In “Jelly”, secondo pezzo dell’album, c’è un pochino il riassunto di quest’opera: le frasi sono contornate da ritmi, e vengono continuamente spezzate da atmosfere sempre nuove che cambiano e volteggiano in ogni traccia del disco. Durante tutto l’ascolto la mia testa è stata in una sorta di immersione catatonica tra un disco di Lorde, un lavoro di Feist e la visione a loop di Twin Peaks.
Negli intermezzi dell’album è possibile sentire l’importanza del jazz e della musica africana nella sua formazione artistica, infatti restiamo sempre sospesi su un ponte di continenti che abbraccia le più varie tradizioni musicali, fino ad arrivare al pop.
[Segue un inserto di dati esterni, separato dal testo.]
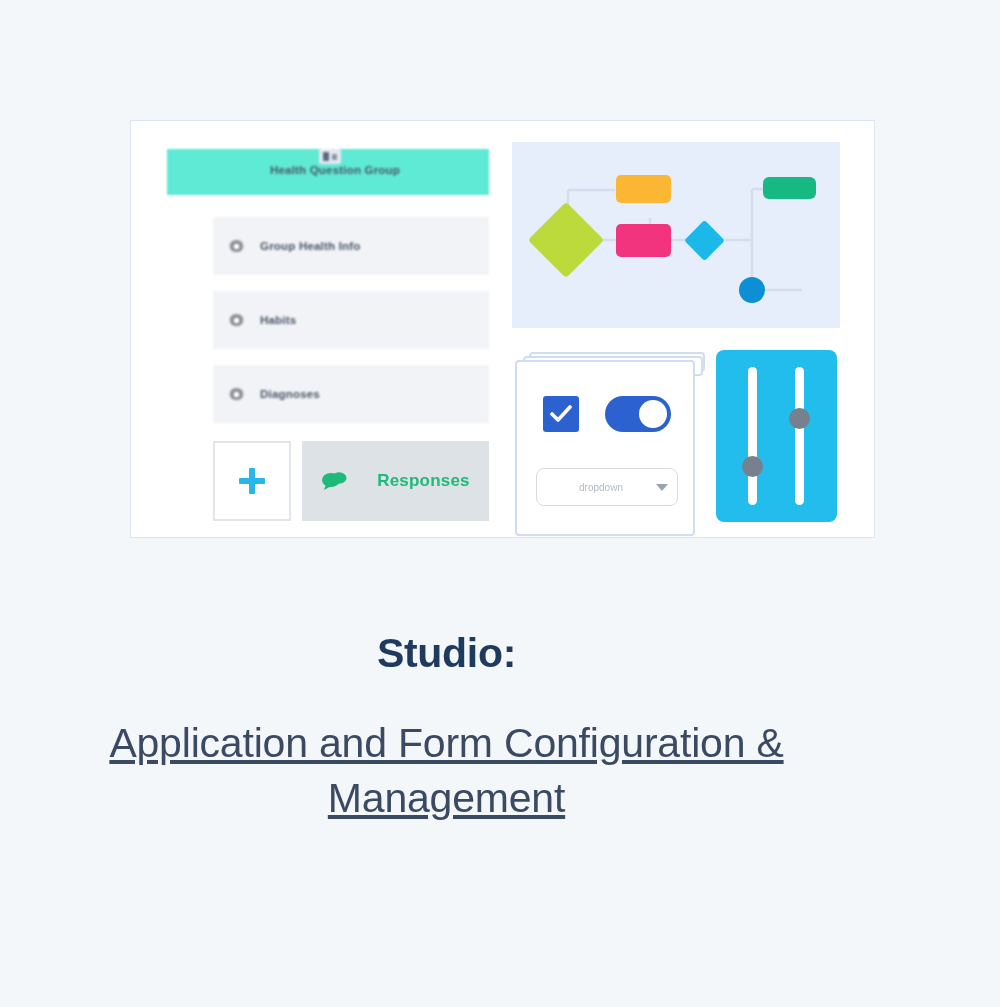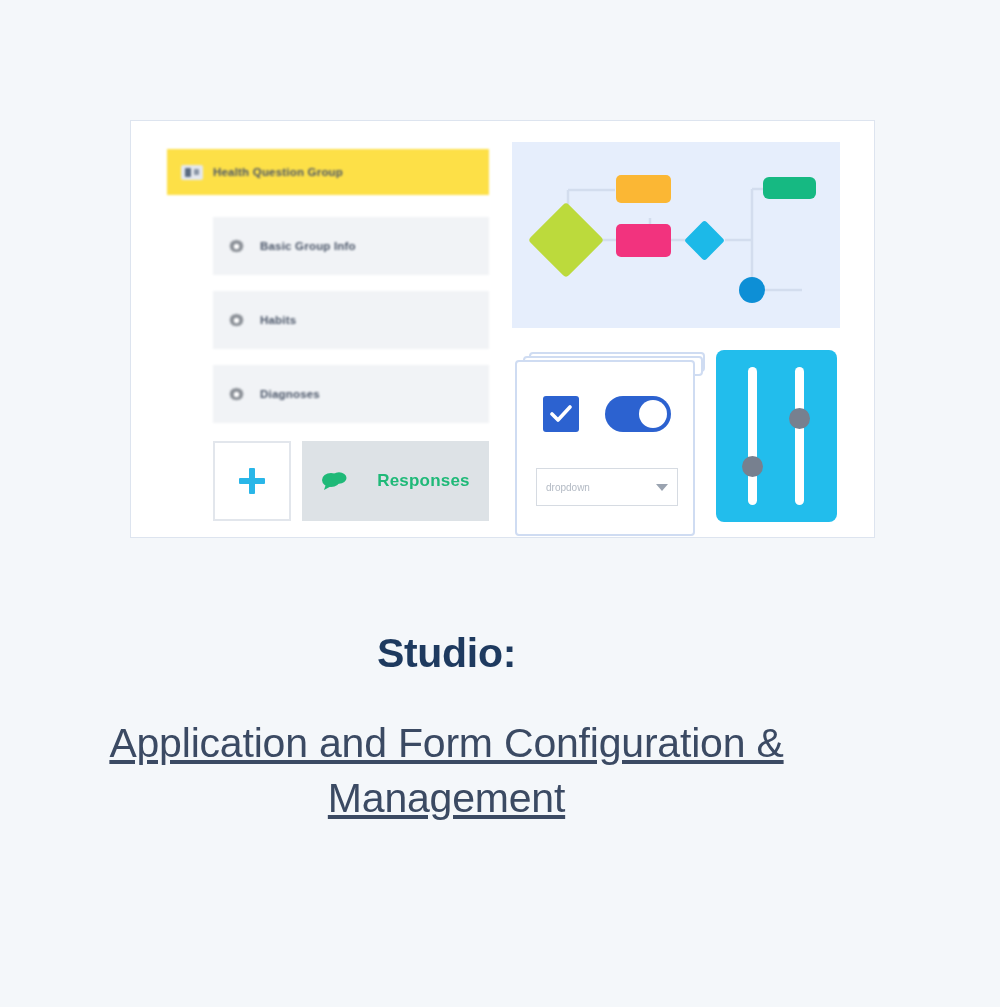--- a/index.html
+++ b/index.html
@@ -42,12 +42,13 @@
     top: 0;
     width: 322px;
     height: 46px;
-    background: #fde047;
+    background: #5eead4;
     display: flex;
     align-items: center;
     padding-left: 14px;
     box-sizing: border-box;
     filter: blur(0.9px);
+    flex-direction: column;
   }
   .gh-icons {
     display: flex;

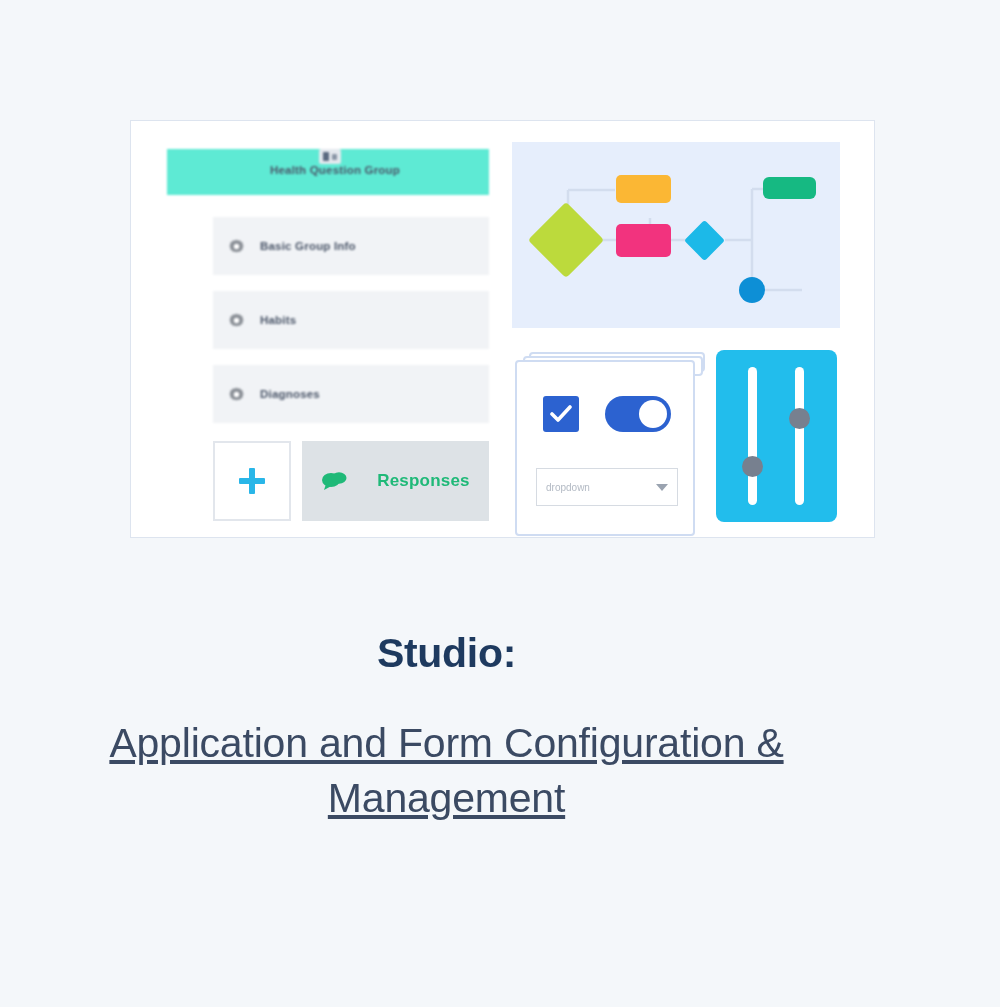--- a/index.html
+++ b/index.html
@@ -333,7 +333,7 @@
           <circle cx="10" cy="10" r="3.6" fill="#ffffff"></circle>
         </svg>
       </span>
-      <span class="group-item-label">Basic Group Info</span>
+      <span class="group-item-label">Group Health Info</span>
     </div>
 
     <div class="group-item i1">

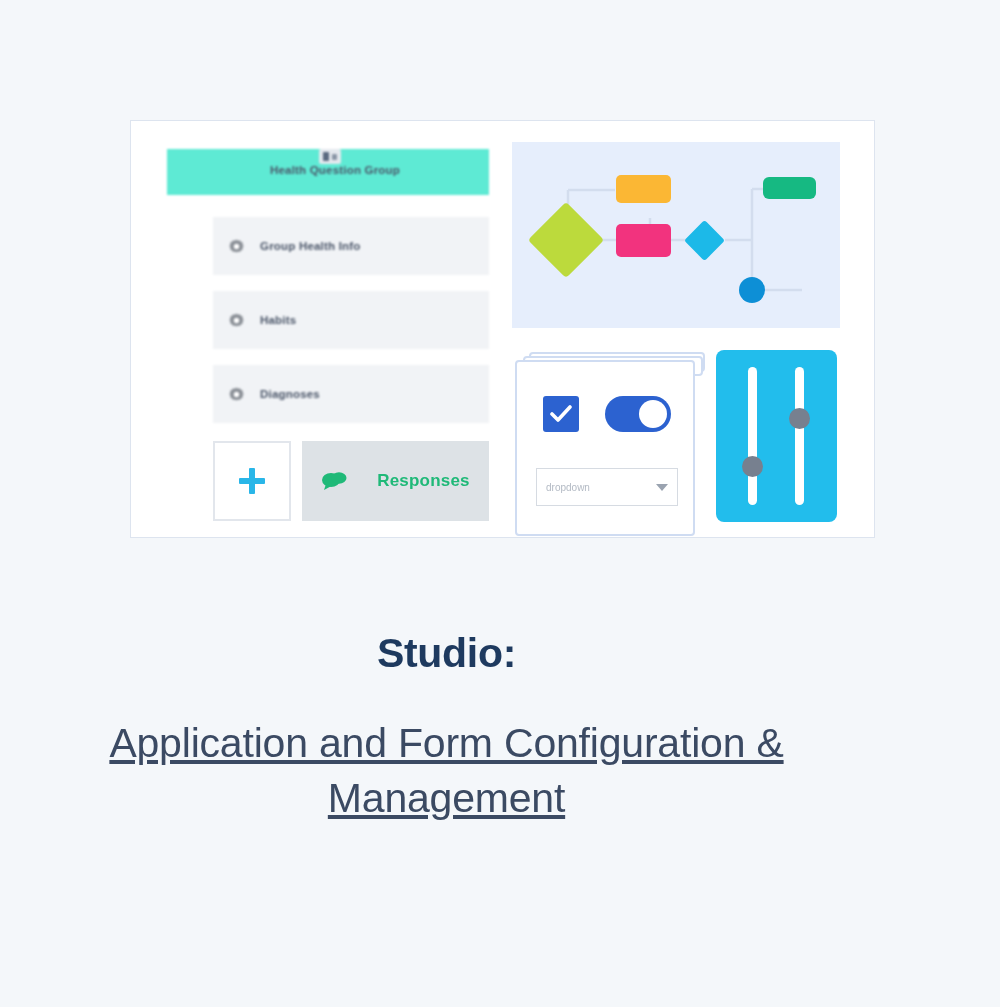--- a/index.html
+++ b/index.html
@@ -235,12 +235,13 @@
     width: 142px; height: 38px;
     background: #ffffff;
     border: 1.5px solid #d6dbe2;
-    border-radius: 0;
+    border-radius: 8px;
     box-sizing: border-box;
     display: flex;
     align-items: center;
     padding: 0 9px;
     filter: blur(0.75px);
+    text-align: center;
   }
   .select-value {
     font-size: 10px;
Le brevi frasi recitate in alcune canzoni, anche in loop, si incrociano in un’enigmatica ricerca delle parole. La Halo, forse involontariamente, usa quasi un ritmo poetico alla Emily Dickinson: lo vediamo dalla lucentezza e dalla chiarezza delle frasi che, seppur brevi, rimangono evocative e fondamentali per apprezzare Dust.
L’immagine che viene fuori, e basta vedere pezzi come “Szgy” e ‘Do U Ever Happen”, è quella di una fuga, una caccia, una ricerca. “Dust” è in sostanza una stanza degli specchi dei vecchi lunapark, dove non si ha la reale percezione della posizione. Dal punto di vista puramente artistico la Halo sembra trovarsi in un momento simile a quello vissuto da Matisse, durante la prima guerra mondiale, le figure rappresentate e contornate sia nelle canzoni di Dust che nei quadri del pittore sono assolutamente astratte, poco comprensibili ma non per questo perdono peccano in bellezza.
Dust è esoterico al pari di alcune colonne sonore, nel disco si può trovare l’oscurità che scatta in mente quando si ascolta Angelo Badalamenti o quando parte il theme di Stranger Things.
Laurel Halo è la chiave esotica, contemporanea di cui abbiamo bisogno e non lo sapevamo, fino ad oggi. Il suo lavoro non è semplicemente una ricerca del suono, ma qualcosa di più profondo che probabilmente non capiremo mai, nemmeno al centesimo ascolto, ma il bello è lì nell’incredibile capacità di nascondere bellezza nell’imperscrutabile oscurità.